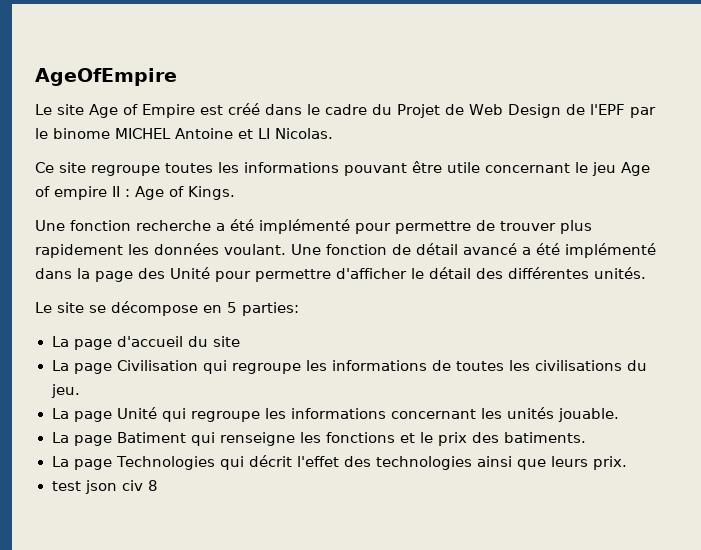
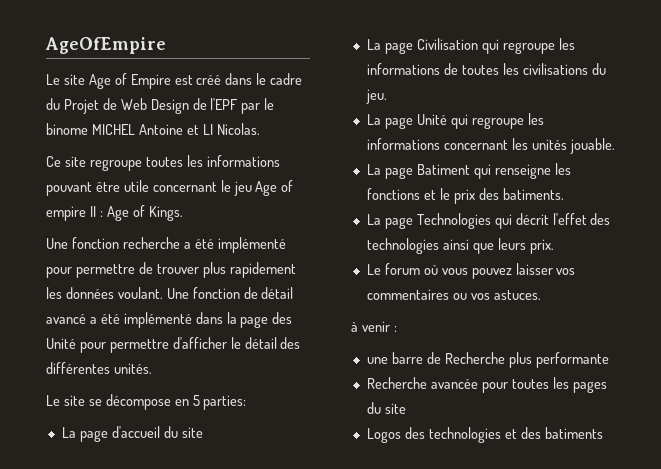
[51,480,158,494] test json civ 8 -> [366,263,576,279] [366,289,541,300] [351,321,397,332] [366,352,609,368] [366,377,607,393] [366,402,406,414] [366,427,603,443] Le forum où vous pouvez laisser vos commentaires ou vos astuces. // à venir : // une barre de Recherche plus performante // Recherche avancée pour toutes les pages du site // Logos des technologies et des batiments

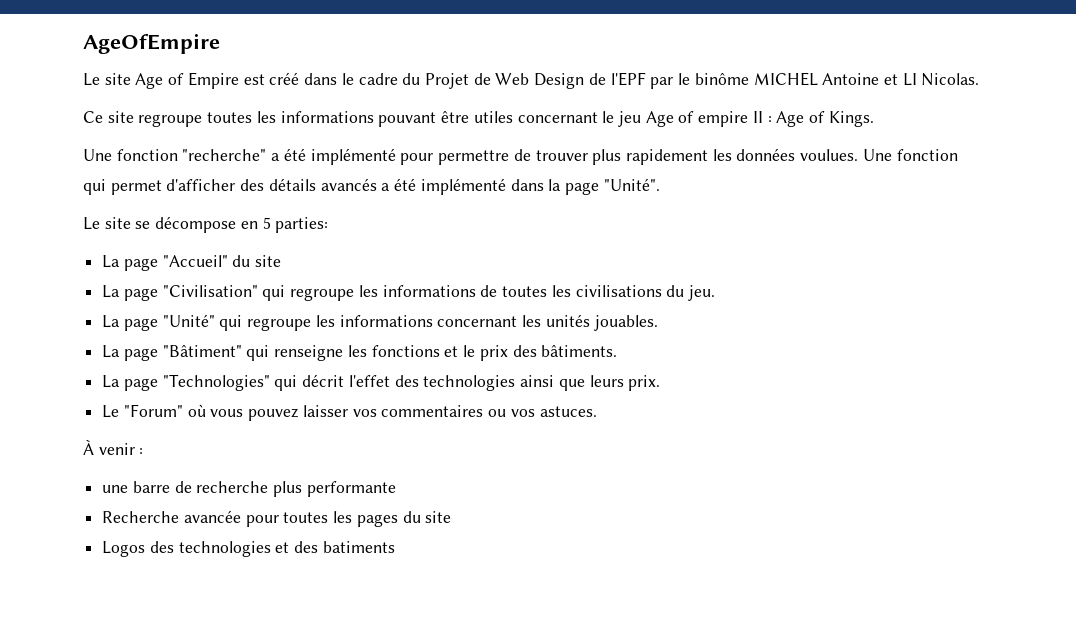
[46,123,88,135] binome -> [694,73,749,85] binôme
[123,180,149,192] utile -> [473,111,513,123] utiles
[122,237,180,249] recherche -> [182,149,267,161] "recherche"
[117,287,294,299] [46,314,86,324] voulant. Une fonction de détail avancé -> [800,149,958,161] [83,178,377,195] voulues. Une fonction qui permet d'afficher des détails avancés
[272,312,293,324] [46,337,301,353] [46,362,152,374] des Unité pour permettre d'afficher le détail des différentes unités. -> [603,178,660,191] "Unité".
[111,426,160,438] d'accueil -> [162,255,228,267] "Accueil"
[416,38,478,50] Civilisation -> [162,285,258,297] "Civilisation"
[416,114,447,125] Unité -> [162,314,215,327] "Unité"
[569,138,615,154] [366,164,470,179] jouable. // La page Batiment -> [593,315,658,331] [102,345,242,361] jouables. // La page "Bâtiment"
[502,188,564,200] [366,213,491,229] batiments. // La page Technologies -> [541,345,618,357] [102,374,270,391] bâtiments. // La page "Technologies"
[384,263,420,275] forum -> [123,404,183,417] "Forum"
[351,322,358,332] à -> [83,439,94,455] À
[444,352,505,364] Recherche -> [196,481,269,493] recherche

**********

Task goal = Would you restate, word for word and with no pictures, only the lines from the opening of the material through the line with "[46,123,88,135] binome ->", both included?

Written response =
[51,480,158,494] test json civ 8 -> [366,263,576,279] [366,289,541,300] [351,321,397,332] [366,352,609,368] [366,377,607,393] [366,402,406,414] [366,427,603,443] Le forum où vous pouvez laisser vos commentaires ou vos astuces. // à venir : // une barre de Recherche plus performante // Recherche avancée pour toutes les pages du site // Logos des technologies et des batiments

[46,123,88,135] binome -> [694,73,749,85] binôme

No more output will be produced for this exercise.